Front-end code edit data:

· · · · · · ·

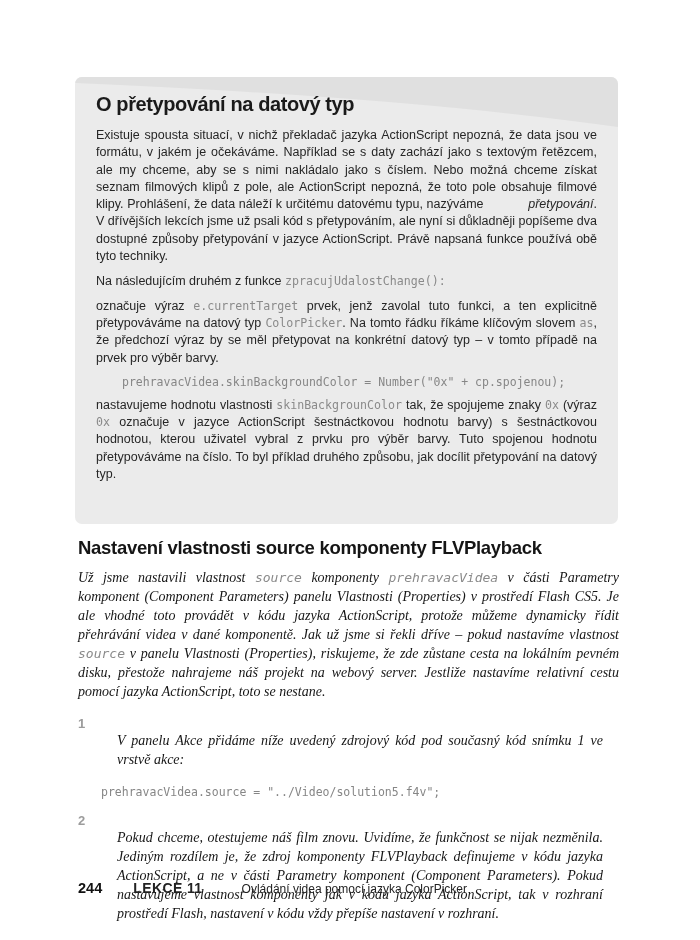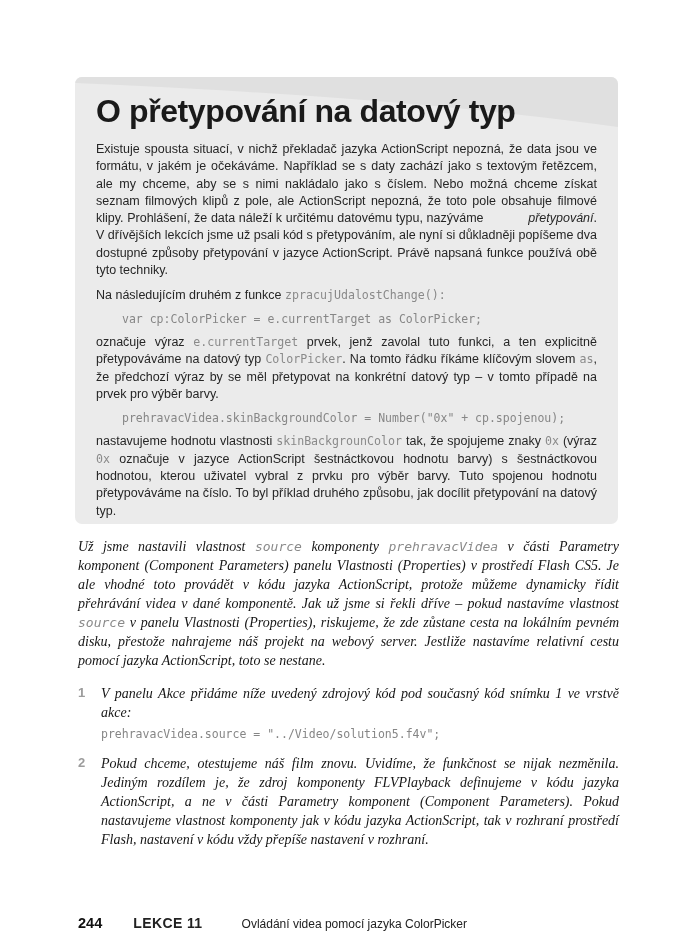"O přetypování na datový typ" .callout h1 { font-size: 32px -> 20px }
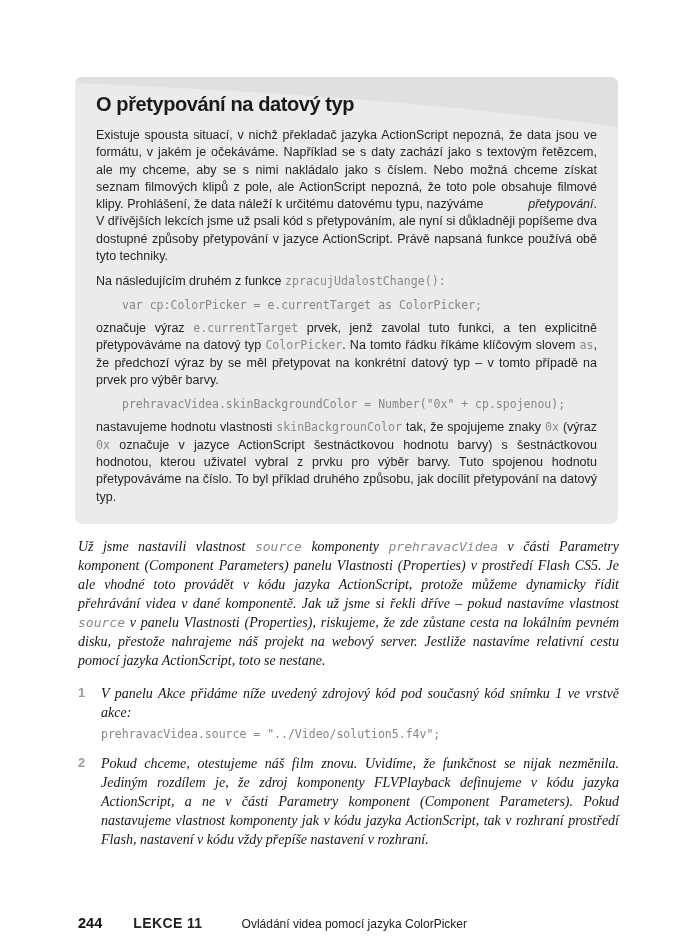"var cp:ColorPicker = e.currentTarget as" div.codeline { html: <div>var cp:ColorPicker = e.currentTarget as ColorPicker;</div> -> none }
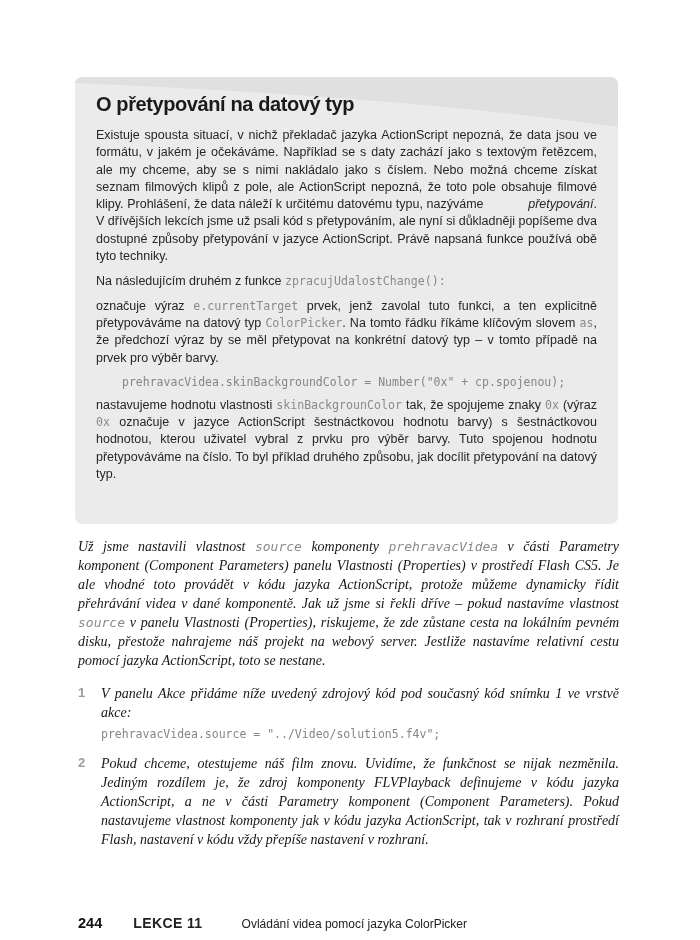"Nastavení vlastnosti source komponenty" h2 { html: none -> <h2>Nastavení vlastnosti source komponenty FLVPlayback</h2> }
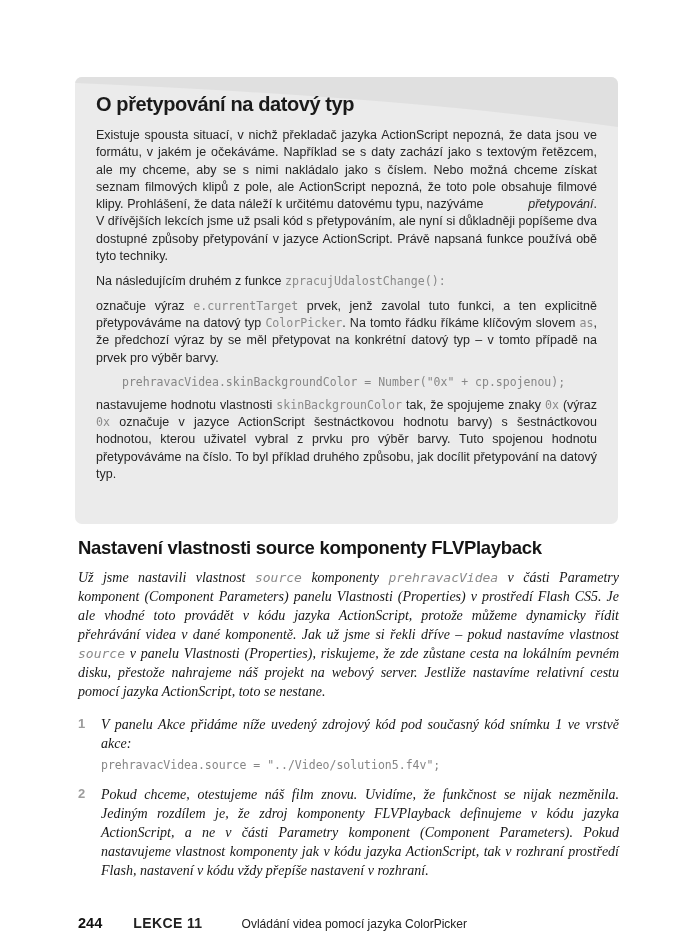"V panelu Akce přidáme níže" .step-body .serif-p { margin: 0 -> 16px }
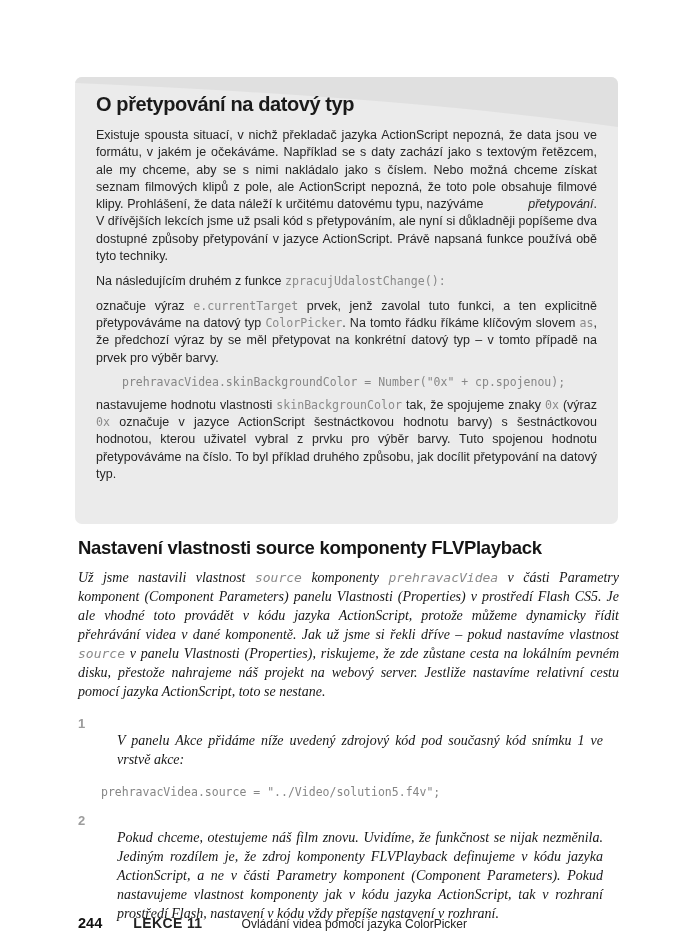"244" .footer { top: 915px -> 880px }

· · · · · · ·

## Goal of the exercise
Please output every record above exactly as written, leaving out the pictures.

## Answer to this exercise
"O přetypování na datový typ" .callout h1 { font-size: 32px -> 20px }
"var cp:ColorPicker = e.currentTarget as" div.codeline { html: <div>var cp:ColorPicker = e.currentTarget as ColorPicker;</div> -> none }
"Nastavení vlastnosti source komponenty" h2 { html: none -> <h2>Nastavení vlastnosti source komponenty FLVPlayback</h2> }
"V panelu Akce přidáme níže" .step-body .serif-p { margin: 0 -> 16px }
"244" .footer { top: 915px -> 880px }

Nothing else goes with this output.